Summary: Some local packages works and some doesn't
My beam application's structure:
-setup.py
-app/__init__.py
-app/main.py
-package1/__init__.py
-package1/one.py
-package2/__init__.py
-package2/two.py
-package3/__init__.py
-package3/three.py
In main.py:
from package1 import one
from package2 import two
from package3 import three
In setup.py
import setuptools
setuptools.setup(
name='beam',
version='1.0',
install_requires=['apache-beam[gcp]',
'google-cloud==0.34.0',
'google-cloud-bigquery==0.25.0',
'requests==2.19.1',
'google-cloud-storage==1.12.0'
],
packages=setuptools.find_packages(),
)
When running, by using python -m app.main
:
With direct runner (locally run), no problem.

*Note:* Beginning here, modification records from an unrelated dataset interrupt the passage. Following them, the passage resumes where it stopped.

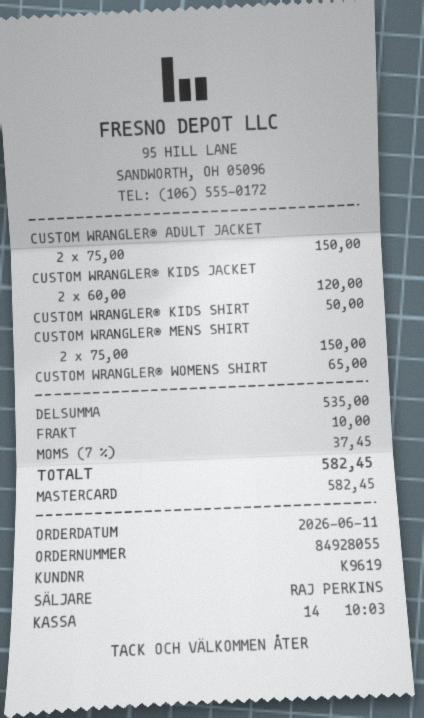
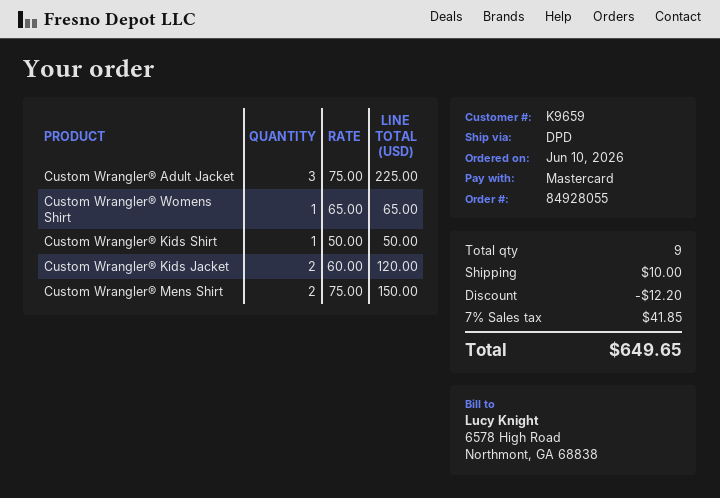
order date: 2026-06-11 -> 2026-06-10
customer number: K9619 -> K9659
CUSTOM WRANGLER® ADULT JACKET: 2 x 75.00 = 150.00 -> 3 x 75.00 = 225.00
discount: none -> 12.20
tax: 7% = 37.45 -> 7% = 41.85
total: 582.45 -> 649.65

With DataflowRunner (send to gogole dataflow), I have this error:
apache_beam.runners.dataflow.dataflow_runner.DataflowRuntimeException: Dataflow pipeline failed. State: FAILED, Error: Traceback (most recent call last): File "/usr/local/lib/python2.7/dist-packages/dataflow_worker/batchworker.py", line 642, in do_work work_executor.execute() File "/usr/local/lib/python2.7/dist-packages/dataflow_worker/executor.py", line 156, in execute op.start() File "apache_beam/runners/worker/operations.py", line 344, in apache_beam.runners.worker.operations.DoOperation.start def start(self): File "apache_beam/runners/worker/operations.py", line 345, in apache_beam.runners.worker.operations.DoOperation.start with self.scoped_start_state: File "apache_beam/runners/worker/operations.py", line 350, in apache_beam.runners.worker.operations.DoOperation.start pickler.loads(self.spec.serialized_fn)) File "/usr/local/lib/python2.7/dist-packages/apache_beam/internal/pickler.py", line 244, in loads return dill.loads(s) File "/usr/local/lib/python2.7/dist-packages/dill/_dill.py", line 316, in loads return load(file, ignore) File "/usr/local/lib/python2.7/dist-packages/dill/_dill.py", line 304, in load obj = pik.load() File "/usr/lib/python2.7/pickle.py", line 864, in load dispatchkey File "/usr/lib/python2.7/pickle.py", line 1096, in load_global klass = self.find_class(module, name) File "/usr/local/lib/python2.7/dist-packages/dill/_dill.py", line 465, in find_class return StockUnpickler.find_class(self, module, name) File "/usr/lib/python2.7/pickle.py", line 1130, in find_class import(module) ImportError: No module named three
This is "a bit" frustrating because I double/triple/... check what can be the difference between those packages, and they are the same. Sane __init__.py
file (empty, no weird or hidden characters in them). Same type of structure in *.py
. But for some reason, the package 3 just doesn't want to cooperate.
Does anyone have a solution for this problem?
Thank you.